Die Welt ist Alles, was der Fall ist
Dead Centre nach Ludwig Wittgenstein
Das britisch-irische Regie- und Autorenduo Dead Centre stellte sich dem Wiener Publikum mit seiner Adaption von Sigmund Freuds Traumdeutung vor. Nun nähert das Duo sich dem bedeutendsten Wiener Philosophen und macht die Theaterbühne zum Schauplatz von Wittgensteins gescheitertem Traum, einer Welt, die mit Sätzen beschreibbar ist.
Uraufführung April 2021

Kinder der Sonne
Simon Stone nach Maxim Gorki
In der Stadt wütet eine Epidemie, viele Bewohner verdächtigen die Ärzte, sie hätten die Menschen krankgemacht, um sich daran zu bereichern. 1905 thematisiert Gorki in seinem Stück KINDER DER SONNE den Choleraaufstand von 1892. Die von den Herrschenden in Unwissenheit gehaltene Bevölkerung sucht die Schuld an der Epidemie in der Geldgeilheit der Ärzte und will dem Protagonisten Protassow – einem Chemiker – ans Leben.

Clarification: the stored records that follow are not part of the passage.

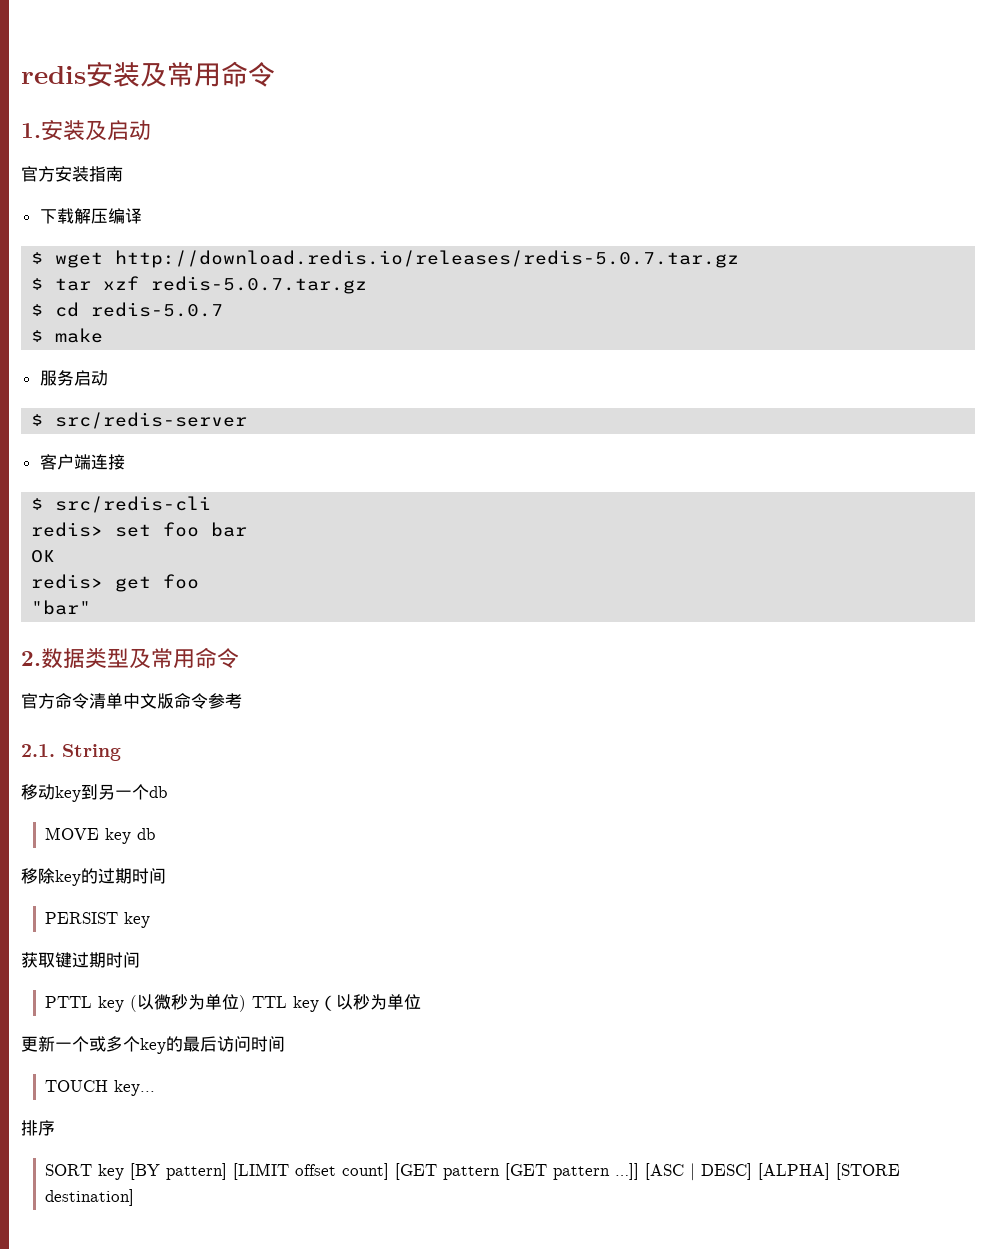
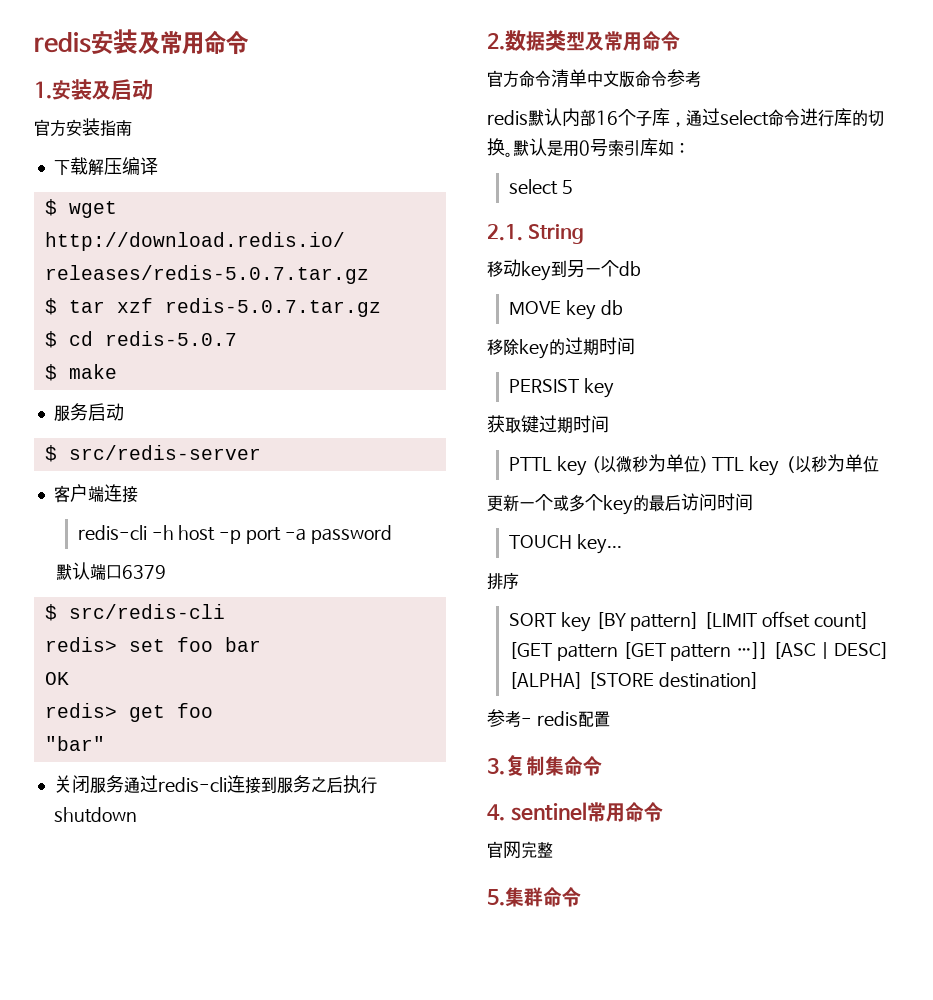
+ redis-cli -h host -p port -a password
+ 默认端口6379
+ 关闭服务通过redis-cli连接到服务之后执行shutdown
+ redis默认内部16个子库，通过select命令进行库的切换。默认是用0号索引库如：
+ select 5
+ 参考- redis配置
+ 3.复制集命令
+ 4. sentinel常用命令
+ 官网完整
+ 5.集群命令

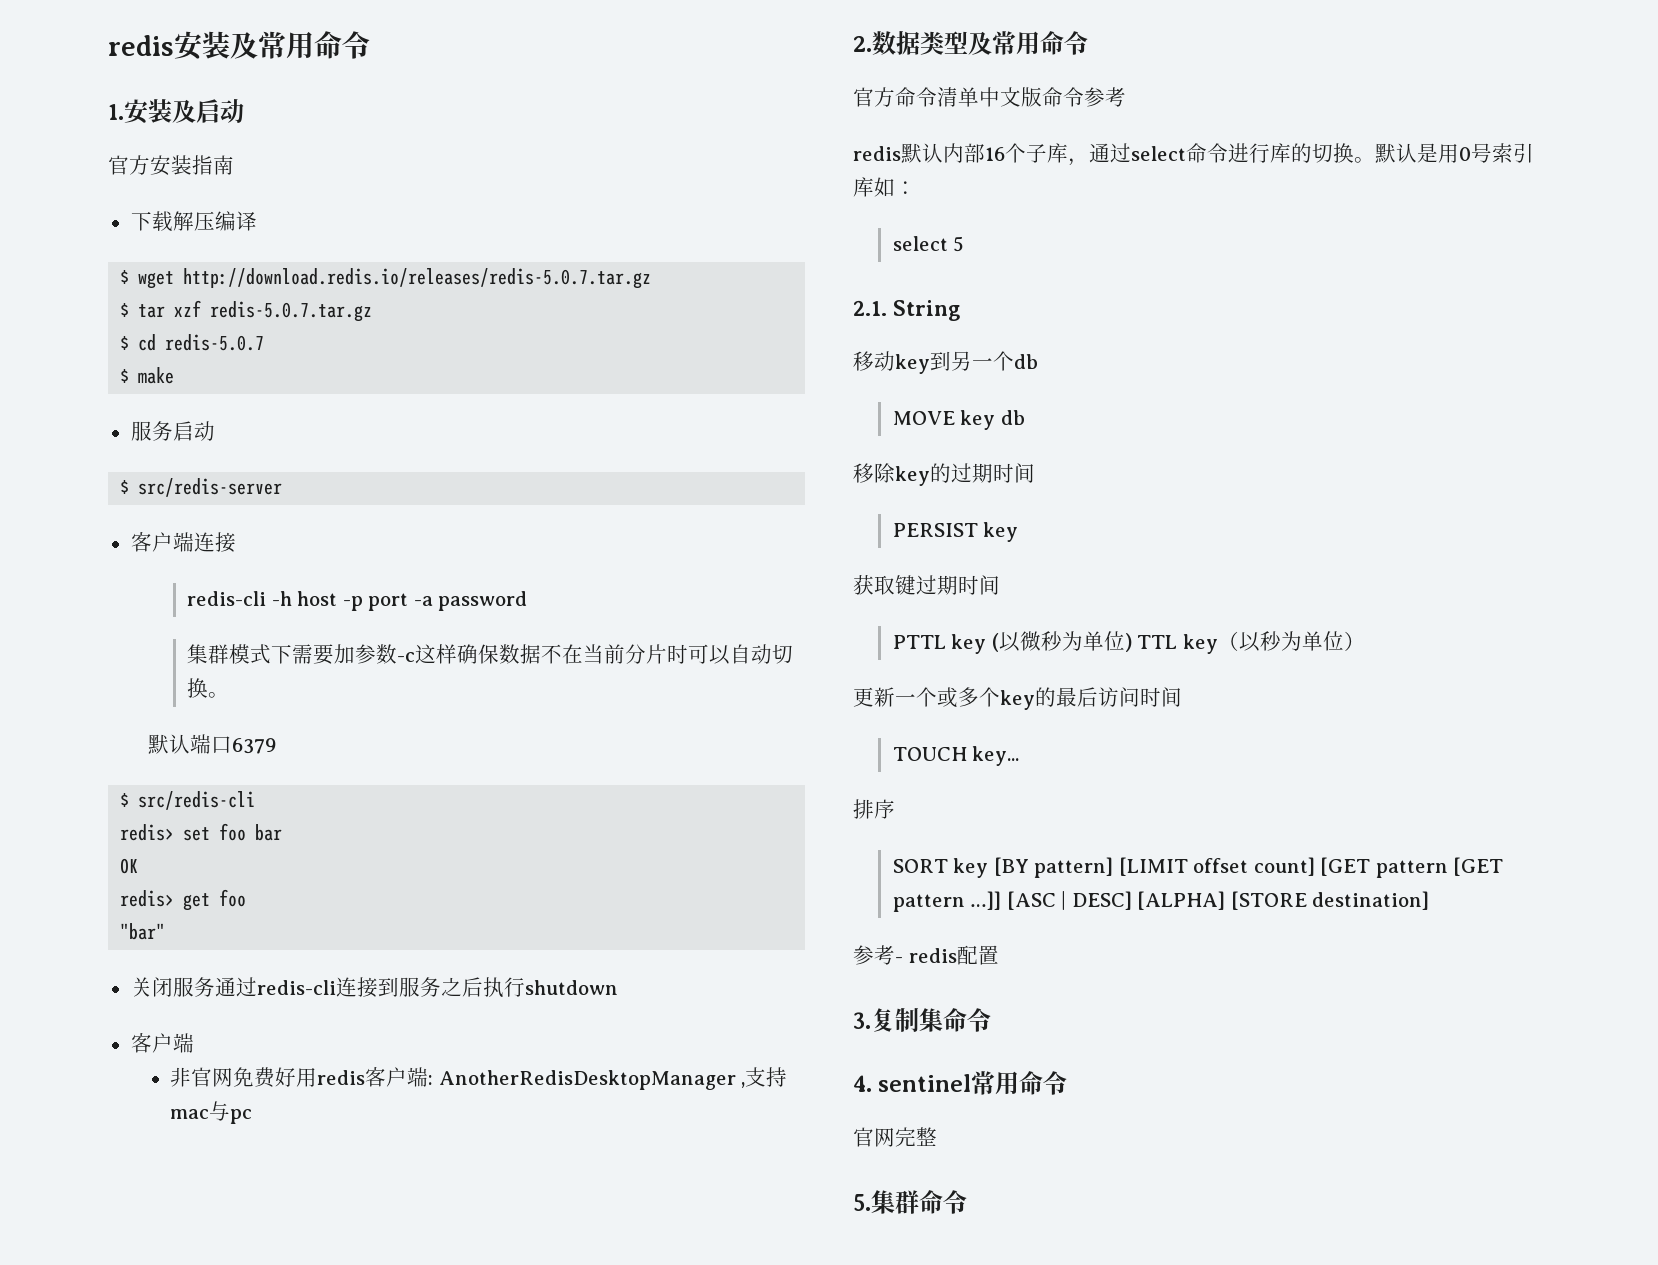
+ 集群模式下需要加参数-c这样确保数据不在当前分片时可以自动切换。
  关闭服务通过redis-cli连接到服务之后执行shutdown
+ 客户端
+ 非官网免费好用redis客户端: AnotherRedisDesktopManager ,支持mac与pc
- PTTL key (以微秒为单位) TTL key（以秒为单位
+ PTTL key (以微秒为单位) TTL key（以秒为单位）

Die Welt in „Kinder der Sonne” ist in ein Innen und Außen aufgeteilt. Innen wird der neue Mensch erörtert. Um Protassow versammeln sich Künstler und Intellektuelle. Sie suchen nach dem sinnstiftenden Element und diskutieren die Probleme der Gesellschaft. Protassow glaubt bedingungslos an den wissenschaftlichen Fortschritt und daran, dass ein neuer Mensch entsteht, der alles Dagewesene überflügelt. Seine Frau setzt auf die Schönheit der Kunst und seine Schwester lebt in der Angst vor einer pöbelnden Masse, die die soziale Ungerechtigkeit nicht länger hinnehmen und alles vernichten wird. Die Parallelitäten zum Ausbruch des Corona-Virus und dem Umgang damit sind nicht zufällig. Simon Stone wird eine eigene Bearbeitung des Klassikers im Burgtheater vorstellen, in dem er die bereits bei Gorki angelegten Themen ins Hier und Jetzt transportiert. Was hält die Welt zusammen und wie funktioniert, von dieser Frage ausgehend, der Mikrokosmos Familie oder Beziehung? Wie entlarvt eine Gesellschaft Verschwörungstheorien und wer ist wie und wodurch informiert? Neurotisch, unglücklich, egoistisch hat sich jeder der Protagonisten in seinem Kokon eingerichtet. Draußen auf der Straße findet eine wirkliche Revolte nicht statt. Eine Utopie ist bei Gorki und Stone nicht in Sicht.
Uraufführung April 2021

Reich des Todes von Rainald Goetz
„Reich des Todes” heißt das neue Stück, das Robert Borgmann zur Österreichischen Erstaufführung bringen wird. Rainald Goetz beschreibt den 11. September 2001 darin als Initialzündung der gesellschaftlichen globalen Katastrophe, deren Auswirkungen wir in Gänze noch nicht zu überschauen in der Lage sind. Der zweifach – als Historiker und Mediziner – promovierte Goetz schreibt auch dieses Theaterstück als Wissenschaftler, als Struktur- und Zahlenfanatiker, schonungslos, unsentimental, analytisch und dabei dennoch in seiner ihm eigenen Atemlosigkeit und voller Witz. In einem klar umrissenen zeitlichen Bogen skizziert er globale politische Entwicklungslinien und die Protagonisten darin und endet mit einem Fest und natürlich mit Nachdenklichkeit.